*WHAT YOU SHOULD DO*
Copy each entry below exactly as it reads.

***

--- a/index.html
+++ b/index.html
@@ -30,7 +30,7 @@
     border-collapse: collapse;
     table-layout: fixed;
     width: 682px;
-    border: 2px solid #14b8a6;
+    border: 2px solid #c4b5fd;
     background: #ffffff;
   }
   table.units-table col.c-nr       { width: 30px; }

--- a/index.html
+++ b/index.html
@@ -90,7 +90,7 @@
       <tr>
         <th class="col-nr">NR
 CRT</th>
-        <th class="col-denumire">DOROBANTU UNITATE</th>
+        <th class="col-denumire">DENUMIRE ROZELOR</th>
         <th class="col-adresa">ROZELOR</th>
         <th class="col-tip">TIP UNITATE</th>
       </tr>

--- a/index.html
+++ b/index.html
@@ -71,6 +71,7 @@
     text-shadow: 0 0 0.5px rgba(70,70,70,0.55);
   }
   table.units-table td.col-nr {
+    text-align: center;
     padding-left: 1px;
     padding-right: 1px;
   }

***

*EXPECTED OUTPUT*
--- a/index.html
+++ b/index.html
@@ -30,7 +30,7 @@
     border-collapse: collapse;
     table-layout: fixed;
     width: 682px;
-    border: 2px solid #14b8a6;
+    border: 2px solid #c4b5fd;
     background: #ffffff;
   }
   table.units-table col.c-nr       { width: 30px; }

--- a/index.html
+++ b/index.html
@@ -90,7 +90,7 @@
       <tr>
         <th class="col-nr">NR
 CRT</th>
-        <th class="col-denumire">DOROBANTU UNITATE</th>
+        <th class="col-denumire">DENUMIRE ROZELOR</th>
         <th class="col-adresa">ROZELOR</th>
         <th class="col-tip">TIP UNITATE</th>
       </tr>

--- a/index.html
+++ b/index.html
@@ -71,6 +71,7 @@
     text-shadow: 0 0 0.5px rgba(70,70,70,0.55);
   }
   table.units-table td.col-nr {
+    text-align: center;
     padding-left: 1px;
     padding-right: 1px;
   }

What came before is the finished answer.